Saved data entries
━━━━━━━━

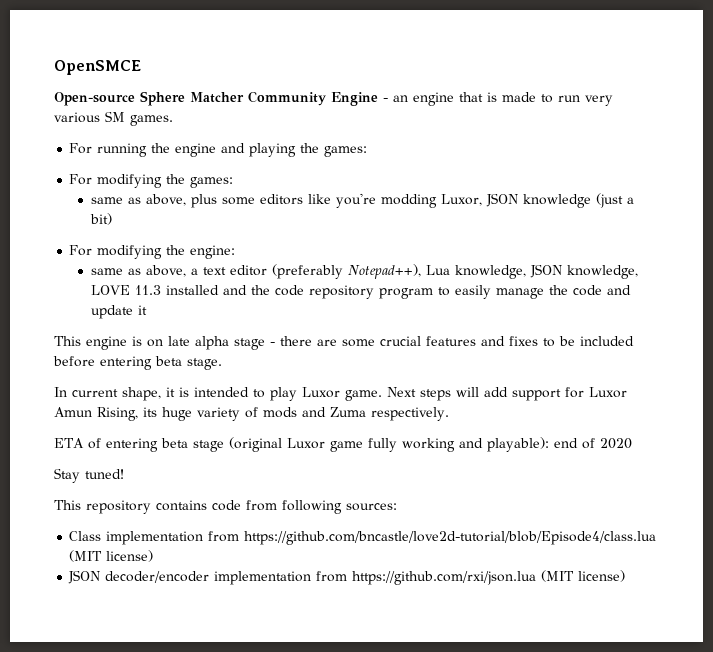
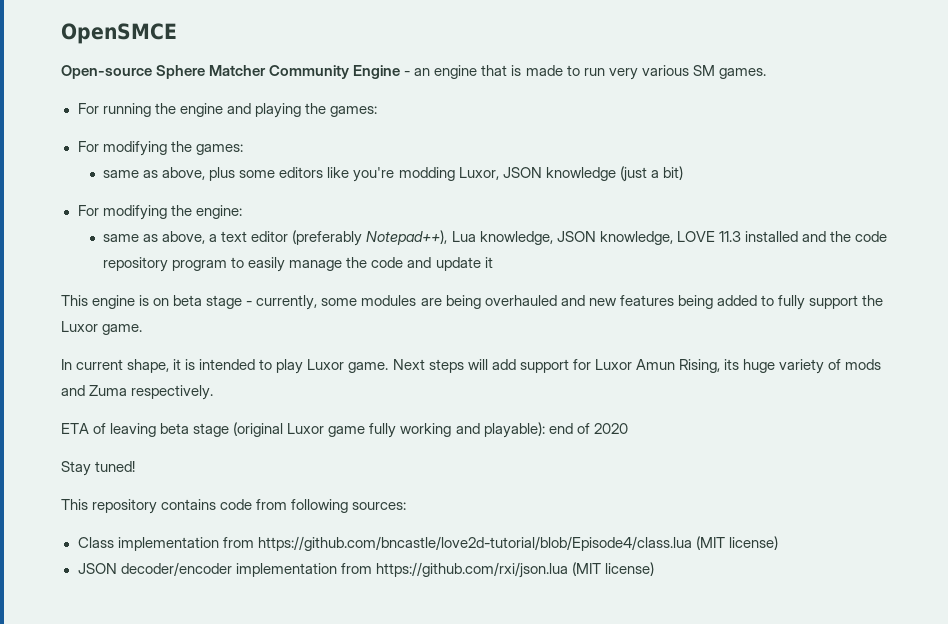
[168,336,634,350] [53,356,222,370] late alpha stage - there are some crucial features and fixes to be included before entering beta stage. -> [173,295,884,310] [61,321,143,335] beta stage - currently, some modules are being overhauled and new features being added to fully support the Luxor game.
[106,438,158,452] entering -> [110,423,157,437] leaving

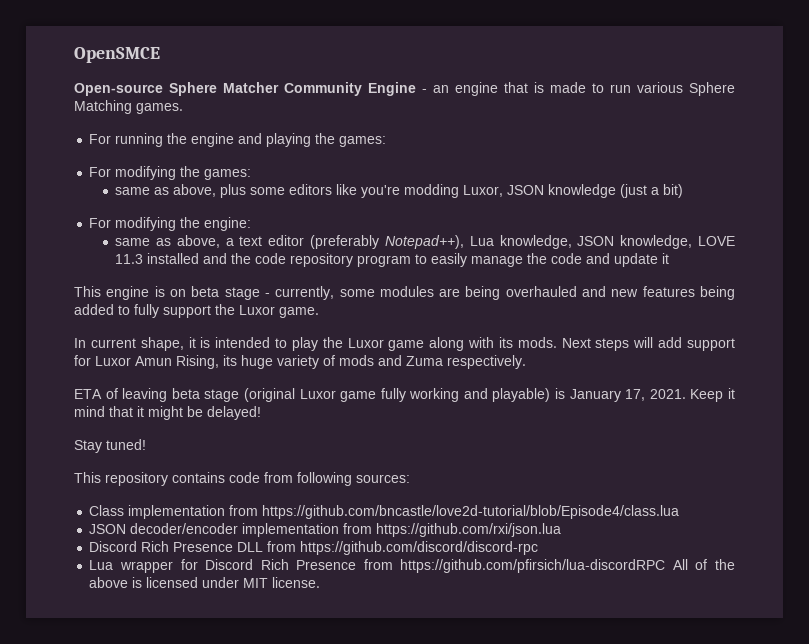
[608,65,715,80] very various SM -> [637,82,735,96] [74,100,132,114] various Sphere Matching
[307,359,389,373] Luxor game. -> [322,337,557,351] the Luxor game along with its mods.
[483,422,628,438] playable): end of 2020 -> [492,388,735,402] [74,406,261,420] playable) is January 17, 2021. Keep it mind that it might be delayed!
[695,536,778,550] (MIT license) -> (680, 512) none
[571,562,654,576] (MIT license) -> [89,541,539,555] [89,559,735,573] [89,577,321,588] // Discord Rich Presence DLL from https://github.com/discord/discord-rpc // Lua wrapper for Discord Rich Presence from https://github.com/pfirsich/lua-discordRPC All of the above is licensed under MIT license.

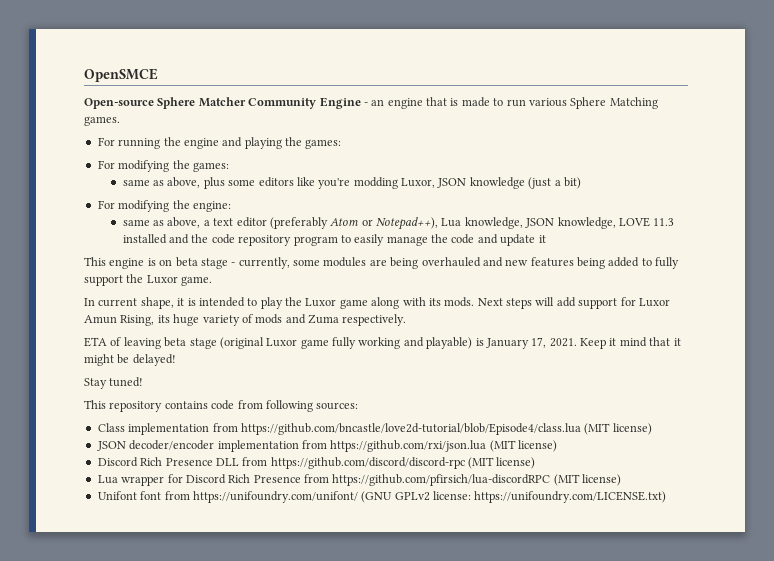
(380, 242) none -> [330,218,373,226] Atom or
(680, 512) none -> [584,423,652,435] (MIT license)
(562, 530) none -> [489,440,557,452] (MIT license)
(539, 548) none -> [468,457,536,469] (MIT license)
[672,559,735,570] [89,577,321,588] All of the above is licensed under MIT license. -> [553,474,622,486] [97,491,667,503] (MIT license) // Unifont font from https://unifoundry.com/unifont/ (GNU GPLv2 license: https://unifoundry.com/LICENSE.txt)

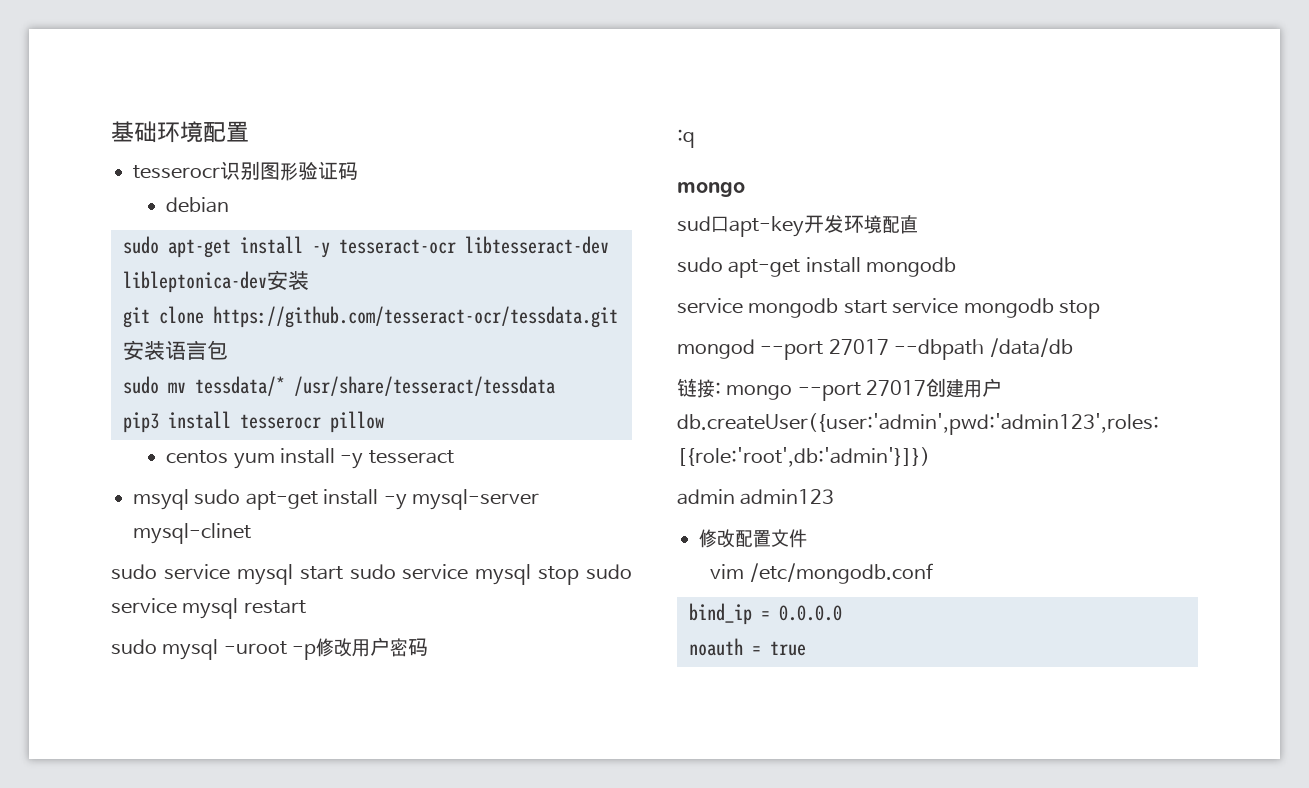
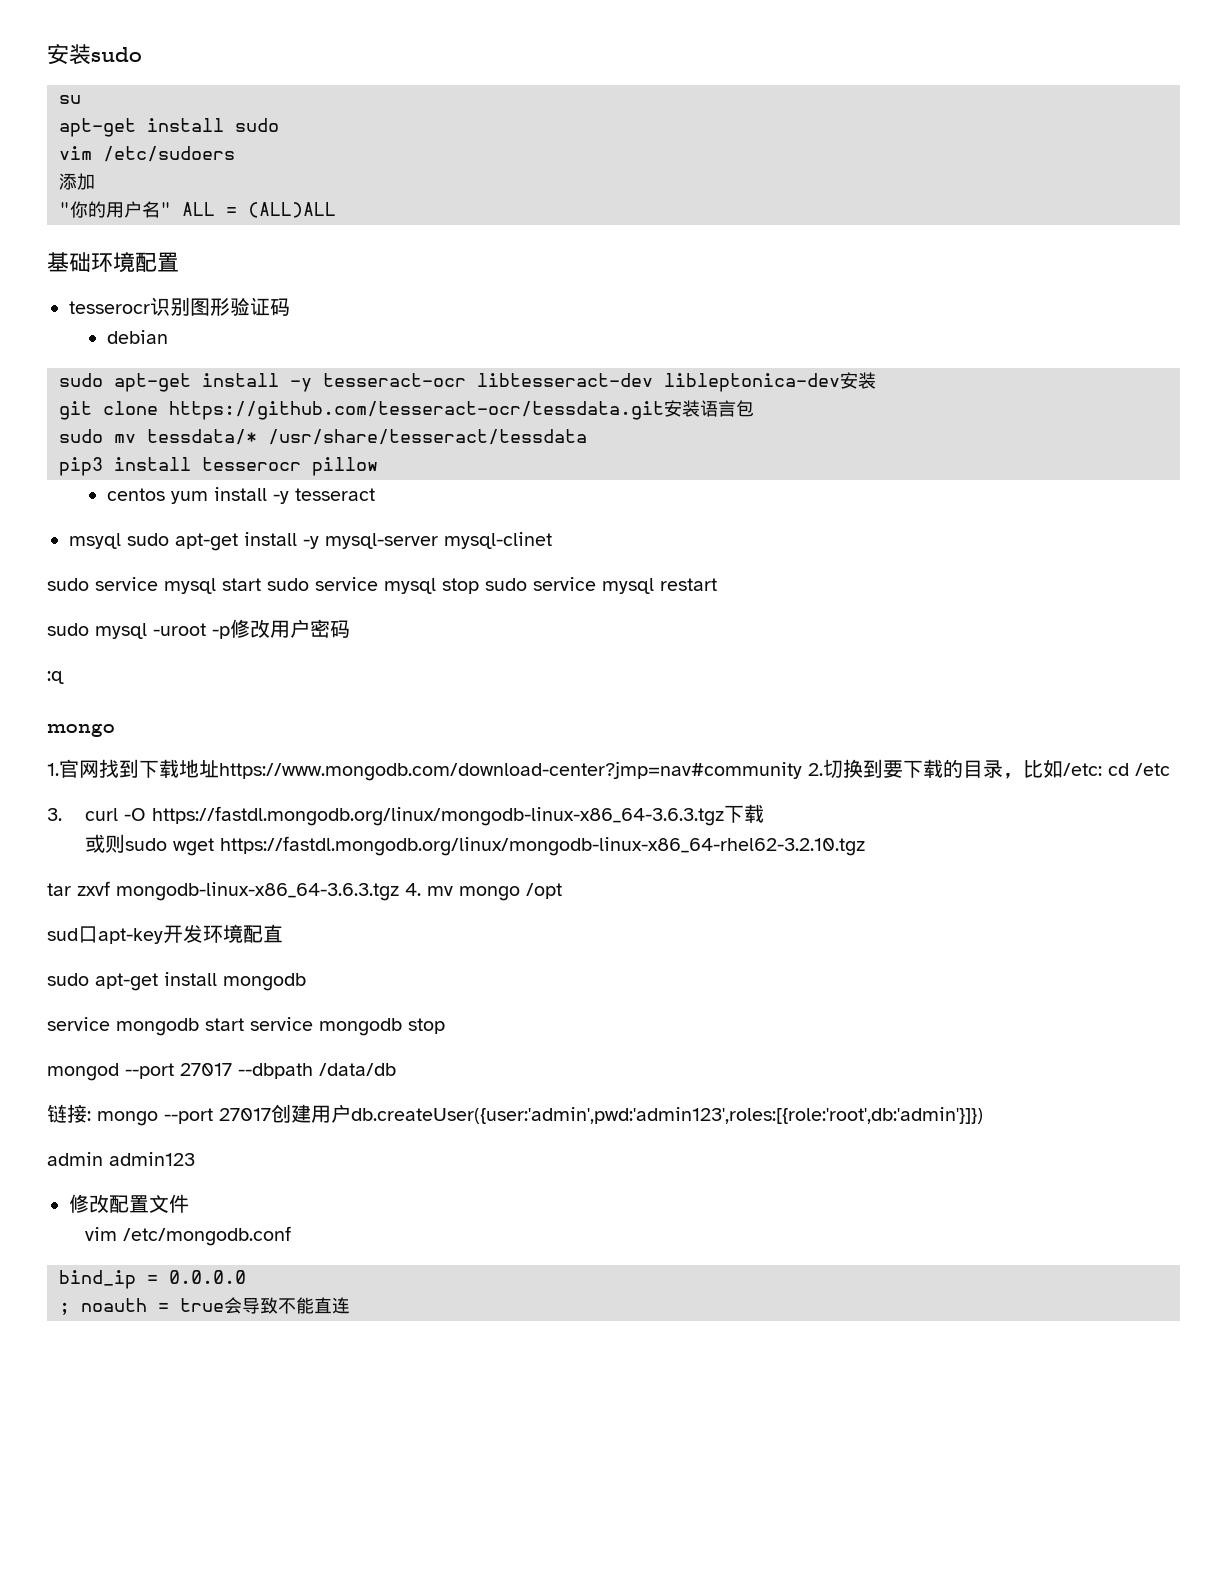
(111, 131) none -> [47,44,142,65] [59,95,81,104] [59,118,279,137] [59,146,235,162] [59,173,95,190] [59,201,336,218] 安装sudo // su // apt-get install sudo // vim /etc/sudoers // 添加 // "你的用户名" ALL = (ALL)ALL //
(745, 189) none -> [47,759,1170,781] [47,804,765,826] [85,834,866,856] [47,881,562,901] // 1.官网找到下载地址https://www.mongodb.com/download-center?jmp=nav#community 2.切换到要下载的目录，比如/etc: cd /etc // 3. curl -O https://fastdl.mongodb.org/linux/mongodb-linux-x86_64-3.6.3.tgz下载 // 或则sudo wget https://fastdl.mongodb.org/linux/mongodb-linux-x86_64-rhel62-3.2.10.tgz // tar zxvf mongodb-linux-x86_64-3.6.3.tgz 4. mv mongo /opt
(842, 613) none -> [59,1302,70,1315] ;
(806, 648) none -> [224,1297,350,1314] 会导致不能直连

━━━━━━━━

Instructions for the task
Search the data for the word "above" and report how many lines include it, with the number alone.

Expected answer
2